The compiler does not lay out the code in memory. It does assume it has the entire memory region to itself. The compiler generates object files where the symbols in the object files typically begin at offset 0.
The linker is responsible for pulling the object files together, linking symbols to their new offset location within the linked object and generating the executable file format.
The linker doesn't lay out code in memory either. It packages code and data into sections typically labeled .text for the executable code instructions and .data for things like global variables and string constants. (and there are other sections as well for different purposes) The linker may provide a hint to the operating system loader where to relocate symbols but the loader doesn't have to oblige.
It is the operating system loader that parses the executable file and decides where code and data are layed out in memory. The location of which depends entirely on the operating system. Typically the stack is located in a higher memory region than the program instructions and data and grows downward.
Each program is compiled/linked with the assumption it has the entire address space to itself. This is where virtual memory comes in. It is completely transparent to the program and managed entirely by the operating system.
Virtual memory typically ranges from address 0 and up to the max address supported by the platform (not infinity). This virtual address space is partitioned off by the operating system into kernel addressable space and user addressable space. Say on a hypothetical 32-bit OS, the addresses above 0x80000000 are reserved for the operating system and the addresses below are for use by the program. If the program tries to access memory above this partition it will be aborted.
The operating system may decide the stack starts at the highest addressable user memory and grows down with the program code located at a much lower address.
The location of the heap is typically managed by the run-time library against which you've built your program. It could live beginning with the next available address after your program code and data.
This is a wide open question with lots of topics.
Assuming the typical compiler -> assembler -> linker toolchain. The compiler doesnt know a whole lot, it simply encodes stack relative stuff, doesnt care how much or where the stack is, that is the purpose/beauty of a stack, dont care. The compiler generates assembler the assembler is assembled into an object, then the linker takes info linker script of some flavor or command line arguments that tell it the details of the memory space, when you
gcc hello.c -o hello
your installation of binutils has a default linker script which is tailored to your target (windows, mac, linux, whatever you are running on). And that script contains the info about where the program space starts, and then from there it knows where to start the heap (after the text, data and bss). The stack pointer is likely set either by that linker script and/or the os manages it some other way.
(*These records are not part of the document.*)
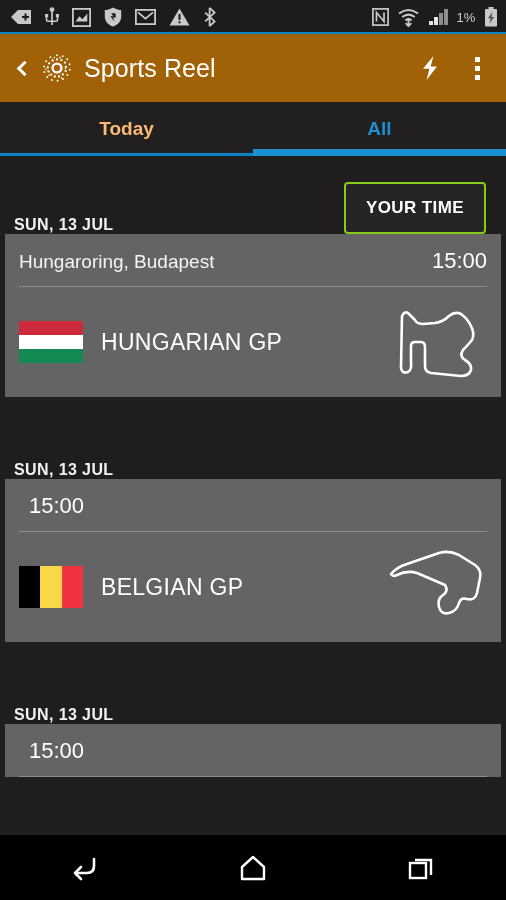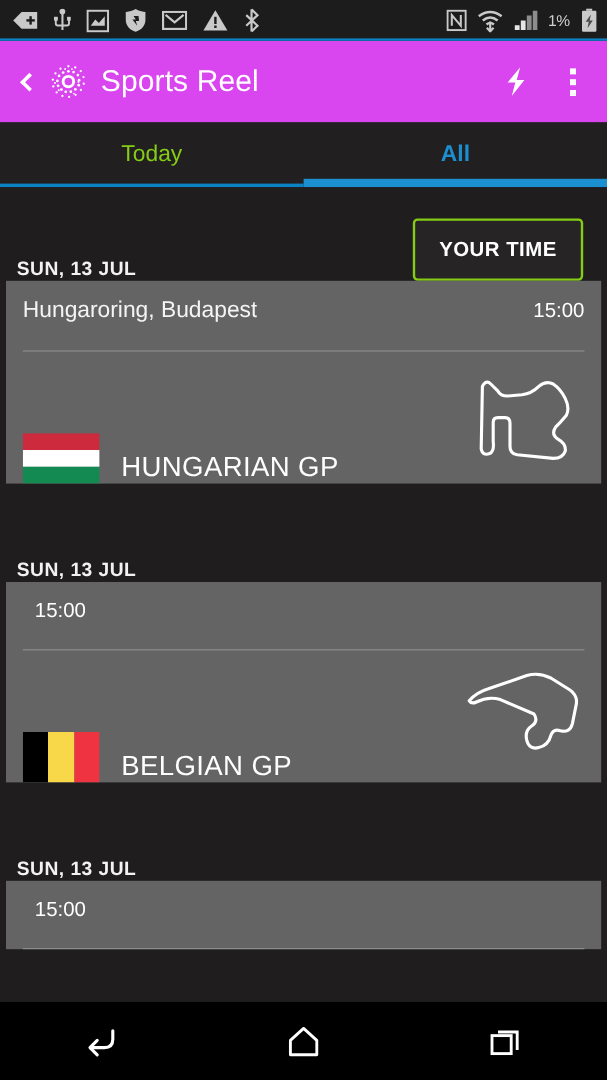"Sports Reel" .appbar { background: #d946ef -> #a16207 }
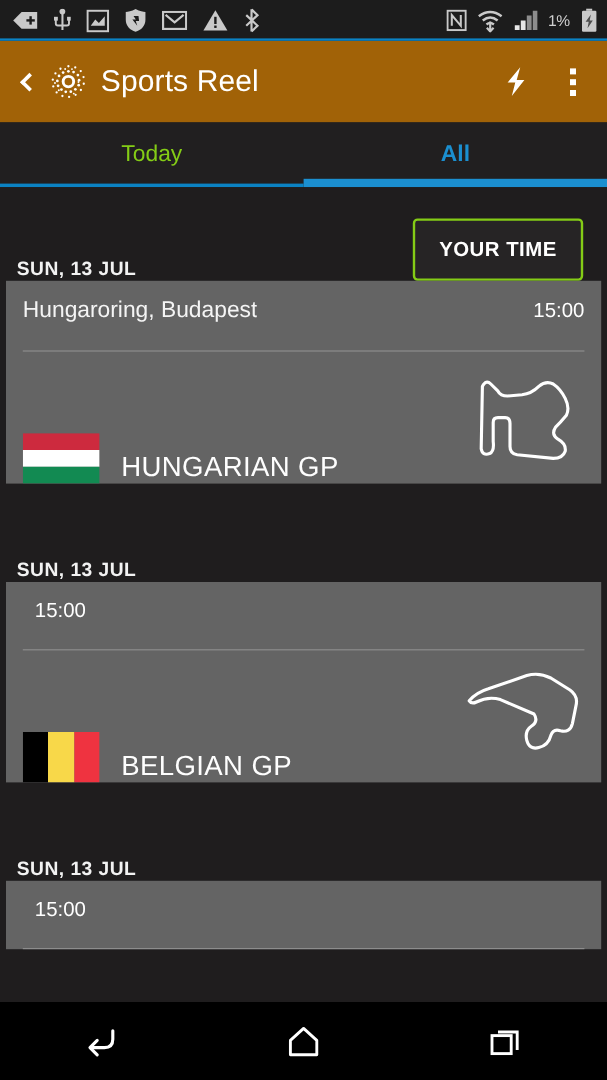"Today" .tab.inactive .tab-label { color: #84cc16 -> #fdba74; font-weight: normal -> bold }
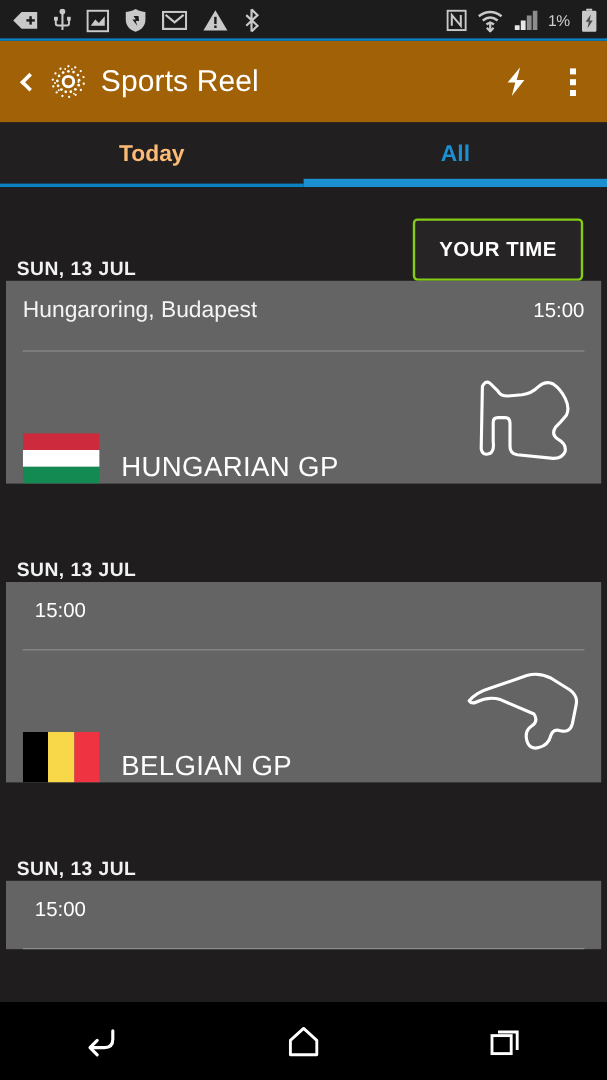"Hungaroring, Budapest" .card-head { padding-bottom: 22px -> 12px }
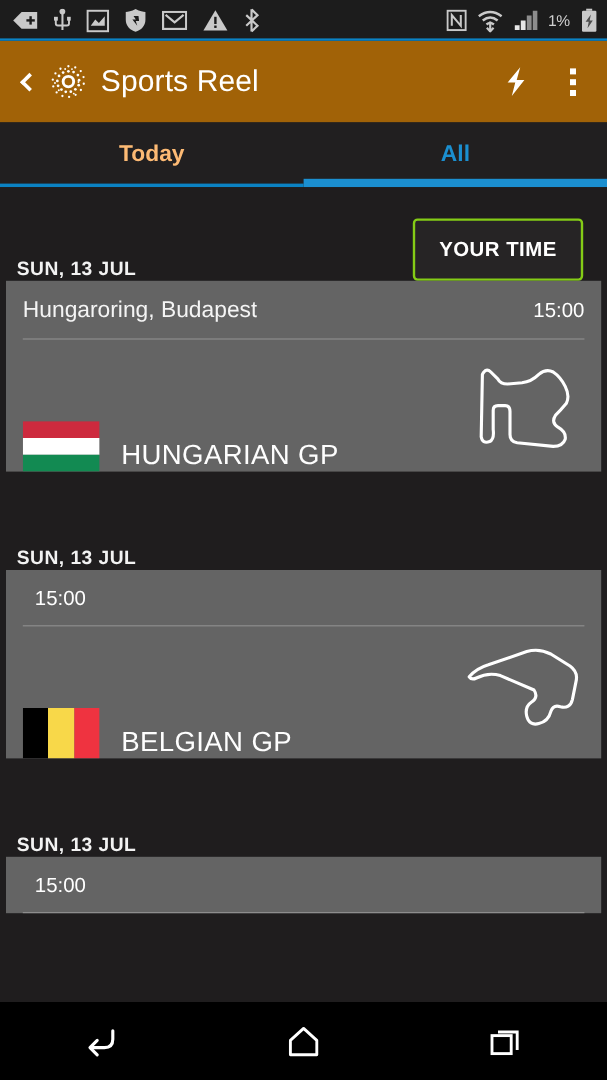"15:00" .race-time { font-size: 17px -> 22px }
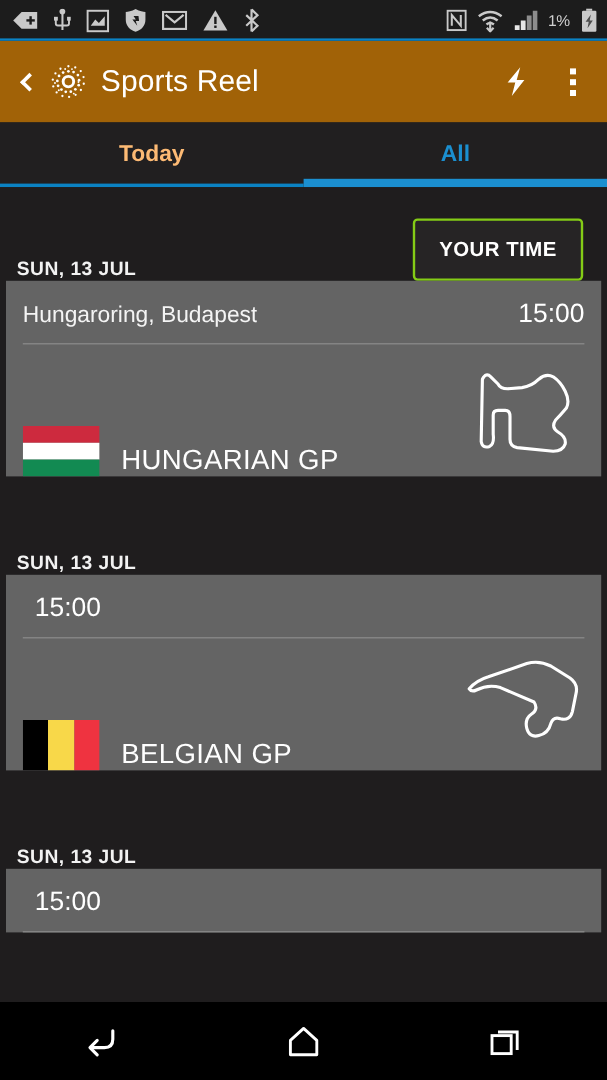"HUNGARIAN GP" .card-body { align-items: flex-end -> center }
And that defines your stack.
For an operating system with an mmu, which is what your windows and linux and mac and bsd laptop or desktop computers have, then yes each program is compiled assuming it has its own address space starting at 0x0000 that doesnt mean that the program is linked to start running at 0x0000, it depends on the operating system as to what that operating systems rules are, some start at 0x8000 for example.
For a desktop like application where it is somewhat a single linear address space from your programs perspective you will likely have .text first then either .data or .bss and then after all of that the heap will be aligned at some point after that. The stack however it is set is typically up high and works down but that can be processor and operating system specific. that stack is typically within the programs view of the world the top of its memory.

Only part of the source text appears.